Exercise aim:
Below are the records; return exactly the lines from the one with "2021: none -> 10" through the final line, both included, minus any pictures.

Source data:
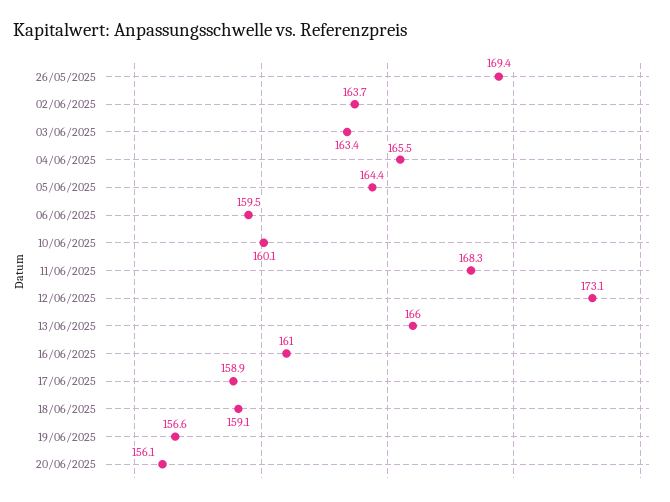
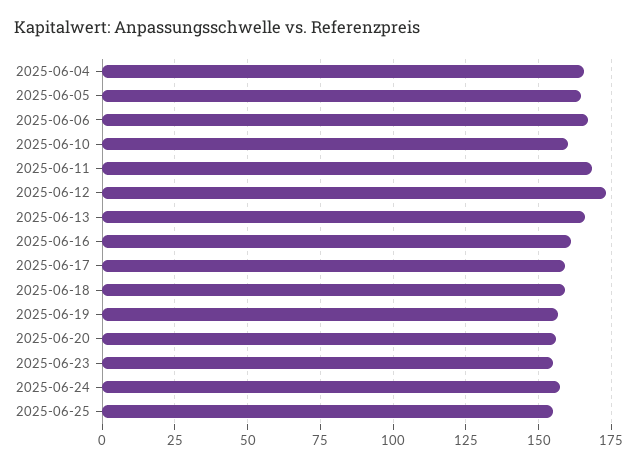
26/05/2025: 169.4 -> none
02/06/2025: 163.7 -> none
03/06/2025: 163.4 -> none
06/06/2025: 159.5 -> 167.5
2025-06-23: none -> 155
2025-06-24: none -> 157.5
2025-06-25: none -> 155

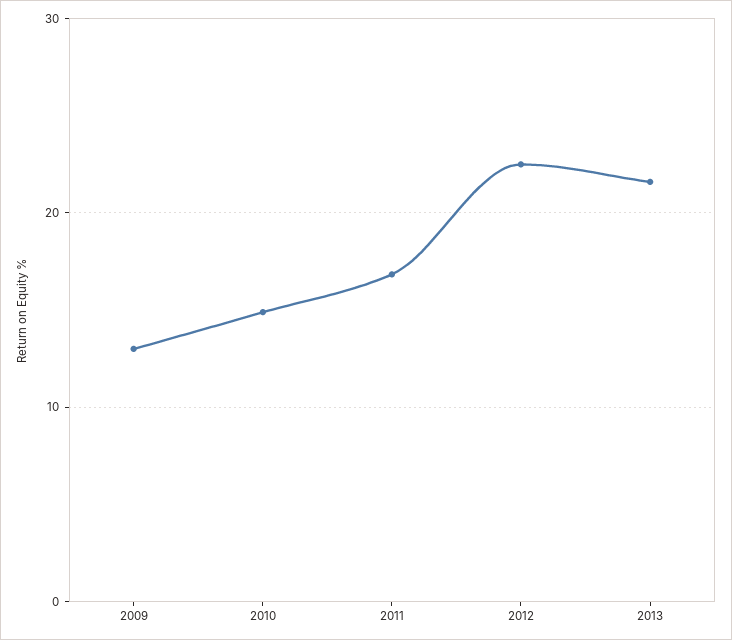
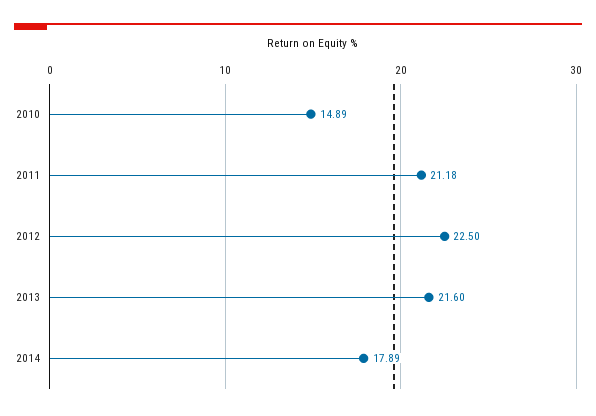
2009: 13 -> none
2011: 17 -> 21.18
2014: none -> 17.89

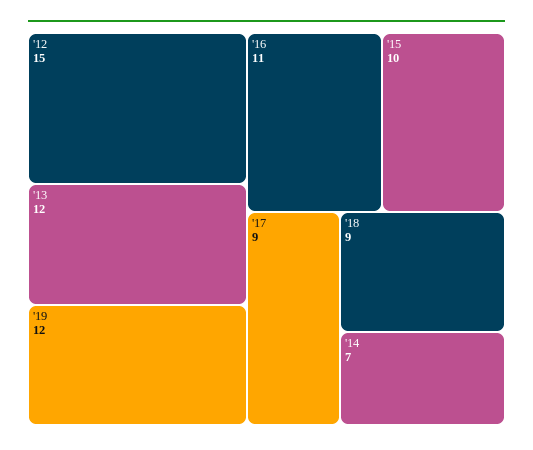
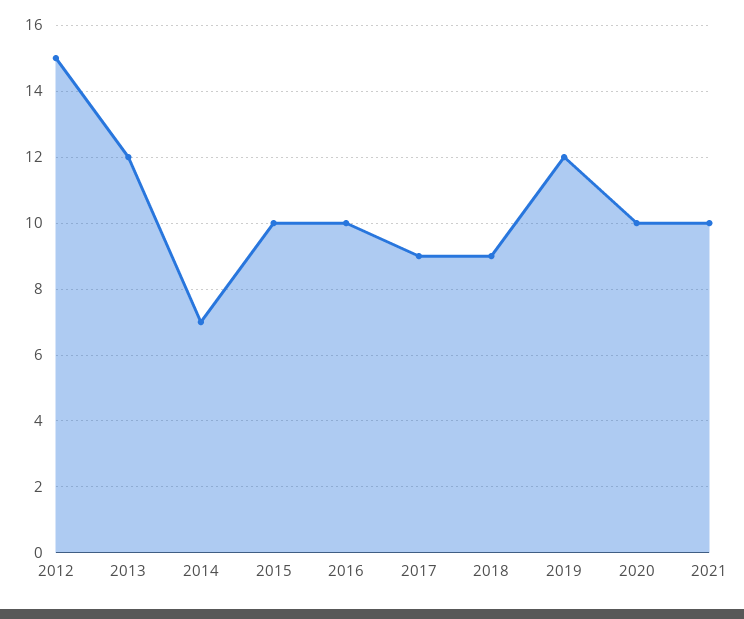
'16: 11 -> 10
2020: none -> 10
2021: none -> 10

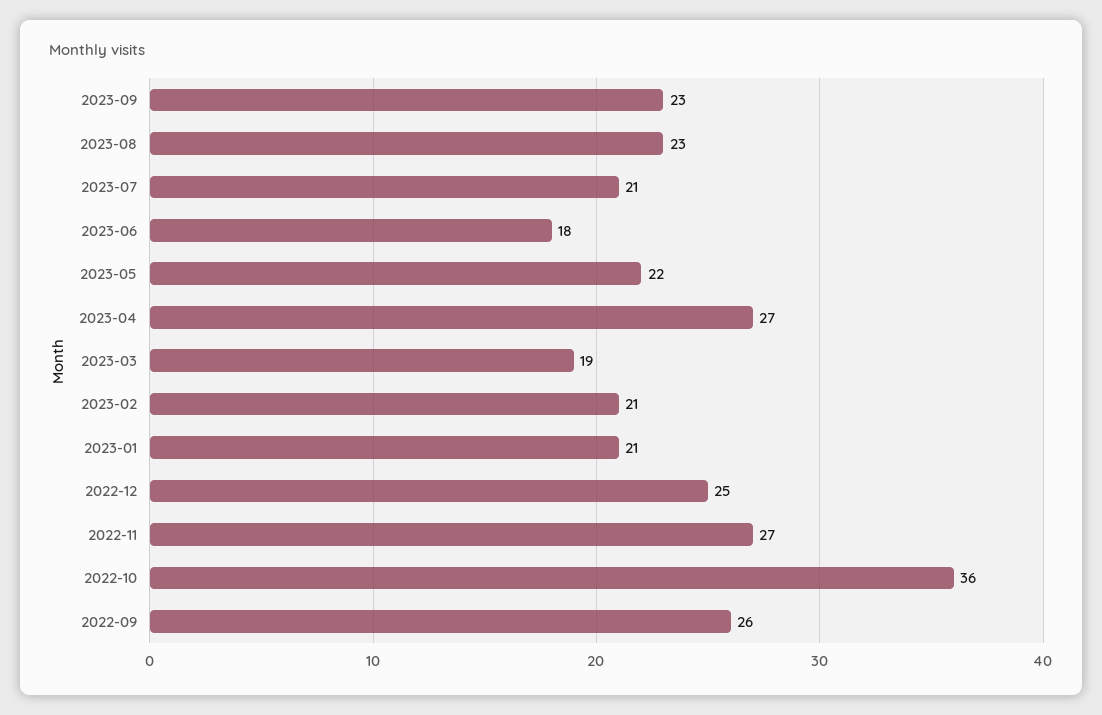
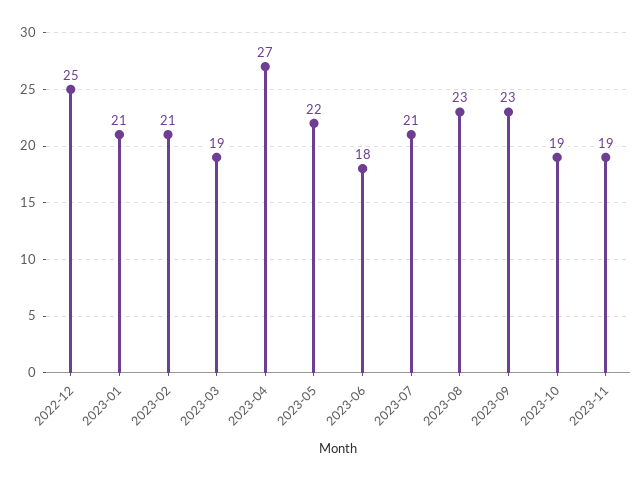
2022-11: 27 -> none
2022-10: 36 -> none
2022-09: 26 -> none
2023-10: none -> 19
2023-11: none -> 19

Result below:
2021: none -> 10

2022-11: 27 -> none
2022-10: 36 -> none
2022-09: 26 -> none
2023-10: none -> 19
2023-11: none -> 19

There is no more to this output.